*ABOUT THIS TASK*.
An exact restatement of the data below, with the pictures removed, is the required answer.

Edit difference data
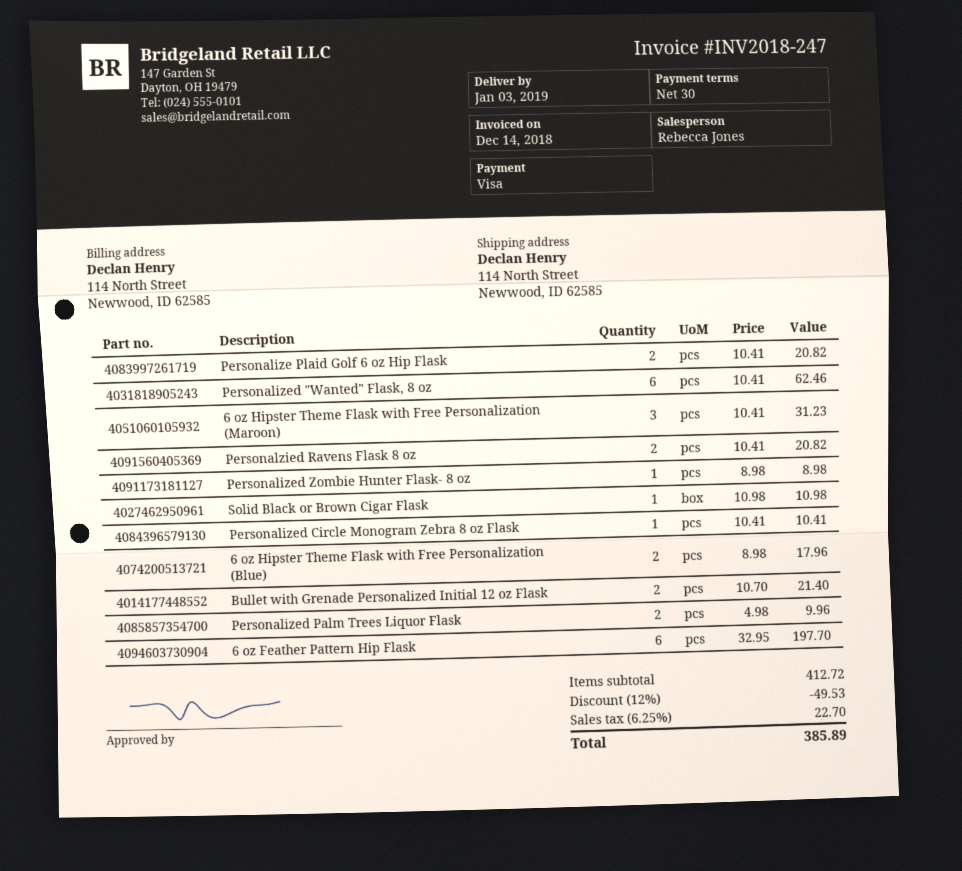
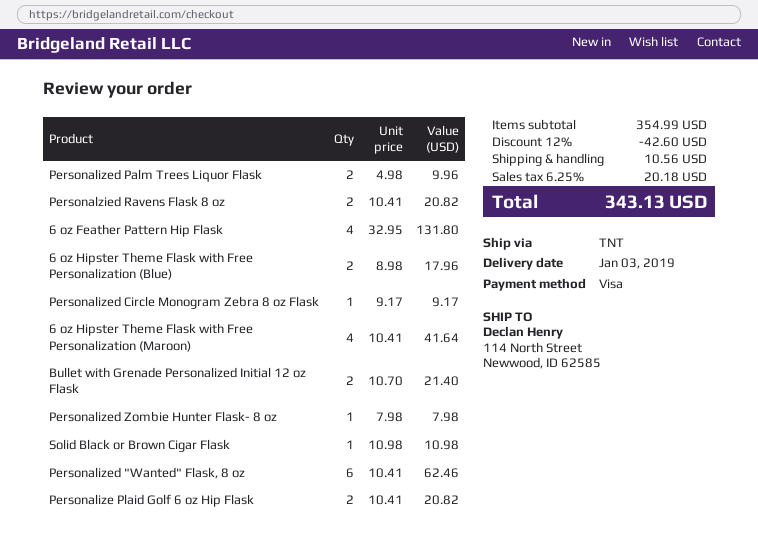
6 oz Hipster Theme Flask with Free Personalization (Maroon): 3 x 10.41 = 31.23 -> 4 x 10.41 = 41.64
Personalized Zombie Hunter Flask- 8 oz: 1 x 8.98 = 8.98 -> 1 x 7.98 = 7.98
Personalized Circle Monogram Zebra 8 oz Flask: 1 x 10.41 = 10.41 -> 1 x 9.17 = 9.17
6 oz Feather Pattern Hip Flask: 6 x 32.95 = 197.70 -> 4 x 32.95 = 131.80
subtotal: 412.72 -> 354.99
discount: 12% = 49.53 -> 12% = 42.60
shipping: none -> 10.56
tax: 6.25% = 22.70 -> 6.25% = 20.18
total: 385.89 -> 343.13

*PROBLEM SOLUTION*.
6 oz Hipster Theme Flask with Free Personalization (Maroon): 3 x 10.41 = 31.23 -> 4 x 10.41 = 41.64
Personalized Zombie Hunter Flask- 8 oz: 1 x 8.98 = 8.98 -> 1 x 7.98 = 7.98
Personalized Circle Monogram Zebra 8 oz Flask: 1 x 10.41 = 10.41 -> 1 x 9.17 = 9.17
6 oz Feather Pattern Hip Flask: 6 x 32.95 = 197.70 -> 4 x 32.95 = 131.80
subtotal: 412.72 -> 354.99
discount: 12% = 49.53 -> 12% = 42.60
shipping: none -> 10.56
tax: 6.25% = 22.70 -> 6.25% = 20.18
total: 385.89 -> 343.13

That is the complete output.